Jakby tych nieszczęść było mało, grypa żołądkowa zmogła stoperów Ugo Ukaha i Jarosława Bieniuka. Spotkanie pokazało, że bez tych dwóch piłkarzy Widzew traci wiele na wartości, stając w jednym szeregu z drużynami zagrożonymi spadkiem. Nowa para środkowych obrońców grała niepewnie, popełniając wiele błędów, a uwaga ta dotyczy szczególnie Hachema Abbesa, który mylił się okrutnie. Daleko mu do formy z jesieni. Widać, że polska, łagodna przecież zima daje się Tunezyjczykowi mocno we znaki i trudno mu się gra w takich warunkach.
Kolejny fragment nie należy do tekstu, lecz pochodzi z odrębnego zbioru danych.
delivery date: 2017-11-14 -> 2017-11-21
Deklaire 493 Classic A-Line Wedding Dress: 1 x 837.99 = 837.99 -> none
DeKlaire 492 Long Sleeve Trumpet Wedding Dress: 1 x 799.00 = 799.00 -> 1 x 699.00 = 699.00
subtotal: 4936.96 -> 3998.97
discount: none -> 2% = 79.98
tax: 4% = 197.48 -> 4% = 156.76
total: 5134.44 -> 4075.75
W pierwszej połowie łodzianie przeprowadzili kilka akcji, szczególnie lewą stroną, które stwarzały zagrożenie pod bramką rywali. Niestety, w drugiej praktycznie nie byli w stanie wyprowadzić groźnego ataku.
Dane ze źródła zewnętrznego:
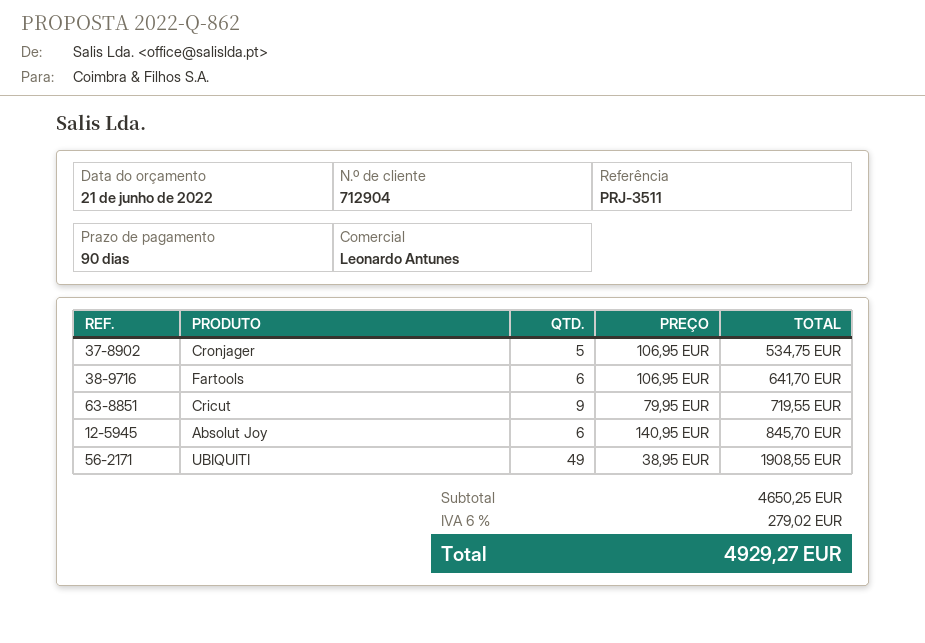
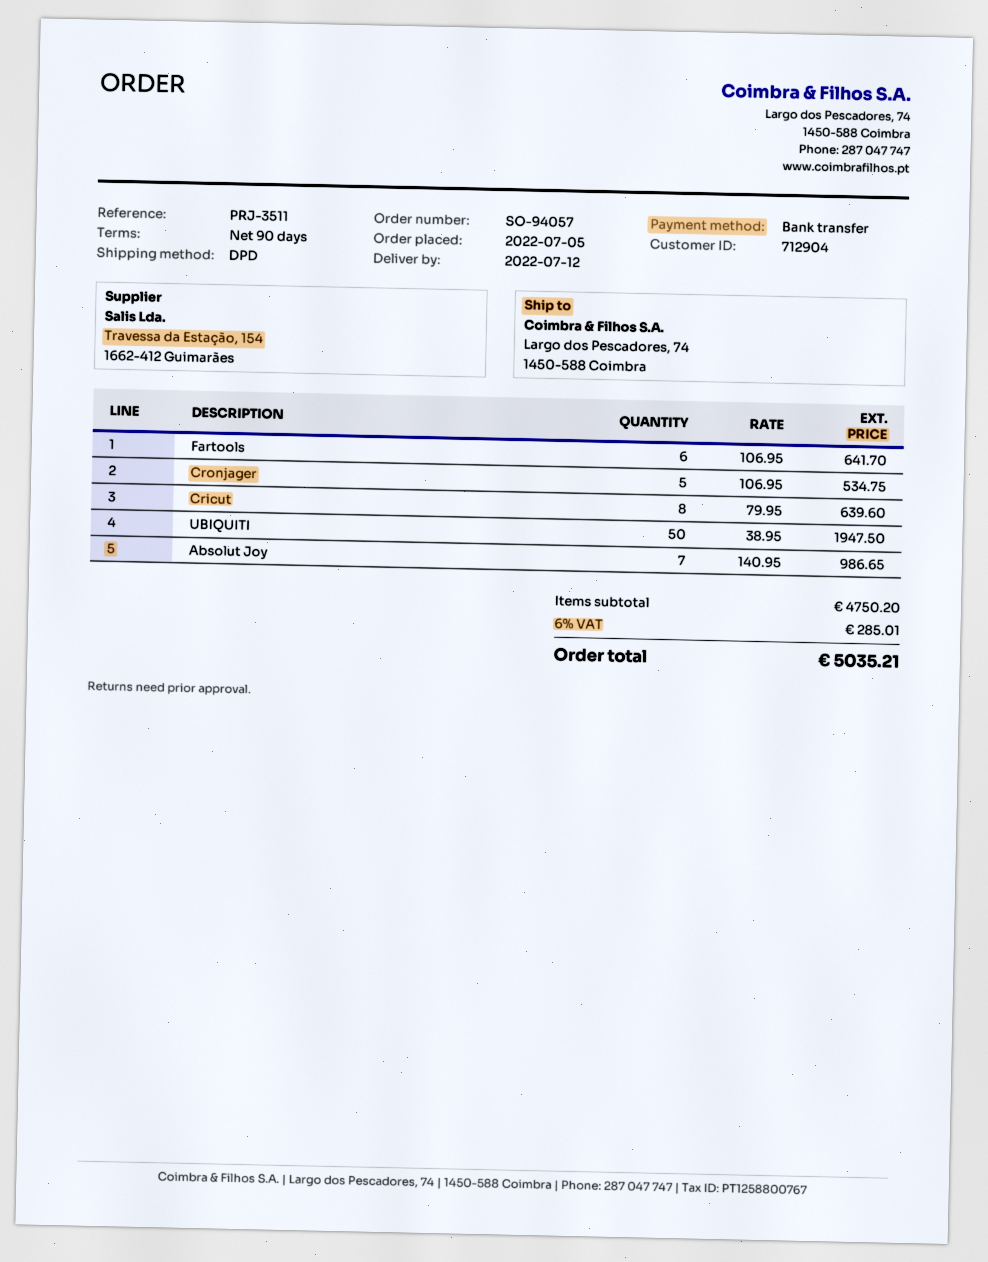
Cricut: 9 x 79.95 = 719.55 -> 8 x 79.95 = 639.60
Absolut Joy: 6 x 140.95 = 845.70 -> 7 x 140.95 = 986.65
UBIQUITI: 49 x 38.95 = 1908.55 -> 50 x 38.95 = 1947.50
subtotal: 4650.25 -> 4750.20
tax: 6% = 279.02 -> 6% = 285.01
total: 4929.27 -> 5035.21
Tymczasem drużyna Podbeskidzia atakowała bez kompleksów od początku pojedynku. Już w 3 min miała szansę na objęcie prowadzenia. Nieporadny Abbes po rzucie rożnym zagrał ręką w polu karnym i arbiter bez wahania podyktował jedenastkę. Na szczęście Sylwester Patejuk strzelił panu Bogu w okno. Podobnie zachował się w innej dogodnej sytuacji, gdy miał przed sobą pustą bramkę. Piłkarz jednak wyciągnął słuszne wnioski. Przy trzeciej próbie z rzutu wolnego uderzył futbolówkę po ziemi, dokładnie w to miejsce, w którym rozsypał się łódzki mur. Maciej Mielcarz nie miał szans na skuteczną interwencję. Inna sprawa, że brak doświadczenia zgubił Mariusza Stępińskiego, który niepotrzebnie podskoczył i piłka przeleciała pod jego nogami.

Wcześniej łódzki golkiper bronił znakomicie w wydawało się beznadziejnych sytuacjach. Wygrywał sytuacje sam na sam, nie dał się zaskoczyć strzałami z rzutów wolnych. Niestety, tym razem nie miał szans na skuteczną interwencję. Cóż, sam nie był w stanie wywalczyć korzystnego rezultatu. Wśród graczy z pola bardzo starał się Princewill Okachi. Kilka razy udało mu się zmylić przeciwników, dobrze podać. Nie miał partnerów do prowadzenia ofensywnej gry.

- Przegraliśmy zasłużenie - podsumował spotkanie Maciej Mielcarz.

Z taką postawą Widzew nie ma czego szukać w Warszawie, gdzie w drugiej kolejce w sobotę, o godz. 18, zmierzy się z walczącą o mistrzowski tytuł Polonią.

Widzew - Podbeskidzie 0:1
Gol: 0:1 - Patejuk (67, wolny).
Sędziował: Szymon Marciniak (Płock). Żółte kartki: Abbes, Mielcarz (Widzew), Patejuk, Sokołowski, Ziaja (Podbeskidzie). Widzów 5100.
Noty Widzewa w rankingu "Złote buty": Mielcarz 6 - Broź 3, Pinheiro 3, Abbes 2, Dudu 3, Ostrowski 2 (63, Bartkowski 1), Mroziński 2 (68, Rybicki 1), Panka 3, Okachi 4, Kaczmarek 3, Oziębała 2 (63, Stępiński 1)
Podbeskidzie: Zajac - Sokołowski, Dancik, Konieczny, Król - Patejuk (67, Malinowski), Łatka, Nather, Rogalski (82, Elmalich), Ziajka - Demjan (88, Curić)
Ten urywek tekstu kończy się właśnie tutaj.